Hidden among dense foliage within the magnificent Baa Atoll UNESCO Biosphere Reserve, Soneva Fushi is an award-winning resort that inspires the imagination. Defining the essence of barefoot luxury with chic Robinson Crusoe-esque style with a down-to-earth personality that is reflected in its nature-inspired architecture, the luxe resort offers a new concept in dining.

Soneva Fushi is an award-winning resort that inspires the imagination. Photo credit: Soneva Fushi

The resort’s new vegetarian restaurant, Shade of Green, offers the ultimate farm-to-table experience where diners get to harvest the ingredients for their plant-based dinners. Before dining, guests take a guided tour of the beautifully maintained garden, learning about the herbs, fruits, and vegetables while picking fresh ingredients for dinner. Guests then gather around a fire pit for an appetizer, then move to romantically placed tables set beneath fruit trees to enjoy the remaining six courses.

Guests take a guided tour of the beautifully maintained garden, learning about the herbs, fruits, and vegetables while picking fresh ingredients for dinner. Photo credit: Soneva Fushi

The proverbial seed for the idea was planted by Copenhagen-based chef Carsten Kyster who visited the resort as a guest in 2018 and enjoyed a lunch made with ingredients from Soneva Fushi’s organic garden which inspired the thought of opening a farm-to-table restaurant. Having worked at the River Café and The Sugar Club in London, as well as traveling and working in Southeast Asia over the last 15 years, Kyster brings a global flair to the island.

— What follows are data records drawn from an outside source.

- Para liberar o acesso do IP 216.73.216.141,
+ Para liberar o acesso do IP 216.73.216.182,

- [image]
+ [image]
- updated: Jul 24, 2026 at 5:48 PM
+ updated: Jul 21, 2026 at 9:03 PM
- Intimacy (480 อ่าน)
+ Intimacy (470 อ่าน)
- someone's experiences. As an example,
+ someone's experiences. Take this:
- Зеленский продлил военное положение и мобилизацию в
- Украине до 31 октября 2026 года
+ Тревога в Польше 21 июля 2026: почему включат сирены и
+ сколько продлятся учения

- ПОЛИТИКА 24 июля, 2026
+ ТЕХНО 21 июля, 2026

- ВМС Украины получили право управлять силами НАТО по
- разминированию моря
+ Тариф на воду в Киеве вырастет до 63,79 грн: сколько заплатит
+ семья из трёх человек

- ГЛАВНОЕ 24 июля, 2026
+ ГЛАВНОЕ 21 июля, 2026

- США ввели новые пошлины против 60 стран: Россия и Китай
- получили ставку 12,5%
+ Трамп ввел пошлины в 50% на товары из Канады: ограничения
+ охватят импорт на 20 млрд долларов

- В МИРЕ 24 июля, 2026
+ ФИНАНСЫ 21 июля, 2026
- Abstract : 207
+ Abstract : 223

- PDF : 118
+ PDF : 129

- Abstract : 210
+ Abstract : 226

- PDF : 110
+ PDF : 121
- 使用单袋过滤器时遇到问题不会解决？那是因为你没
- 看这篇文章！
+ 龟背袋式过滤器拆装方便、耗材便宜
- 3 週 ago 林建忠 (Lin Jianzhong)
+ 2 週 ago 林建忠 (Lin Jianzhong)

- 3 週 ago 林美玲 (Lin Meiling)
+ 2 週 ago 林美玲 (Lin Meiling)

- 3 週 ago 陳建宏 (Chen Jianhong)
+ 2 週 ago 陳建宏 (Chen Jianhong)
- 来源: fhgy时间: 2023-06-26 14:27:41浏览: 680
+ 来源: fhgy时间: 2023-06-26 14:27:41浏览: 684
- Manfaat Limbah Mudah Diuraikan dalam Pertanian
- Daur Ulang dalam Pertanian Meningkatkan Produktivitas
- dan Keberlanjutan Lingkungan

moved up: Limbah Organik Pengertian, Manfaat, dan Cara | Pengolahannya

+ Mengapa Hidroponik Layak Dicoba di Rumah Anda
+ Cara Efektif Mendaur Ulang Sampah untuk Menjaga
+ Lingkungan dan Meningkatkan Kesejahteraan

Copenhagen-based chef Carsten Kyster brings a global flair to the island. Photo credit: Soneva Fushi

Shades of Green offers a seasonally-changing five-course menu that is centered around the colors red, green and yellow. Chef Kyster expertly blends Maldivian and other Southeast Asian cuisines with the latest Nordic culinary techniques, such as salting, smoking, pickling and fermenting to produce unique dishes that are designed to fulfill six categories: cleanse, raw, crispy, grain, fire and sweet. Signature dishes include mangosteen kombucha paired with plums, beetroot vinegar powder, and shiso leaves is a cleansing dish.

Shades of Green is open for dinner Sunday, Monday, Wednesday, Thursday and Friday.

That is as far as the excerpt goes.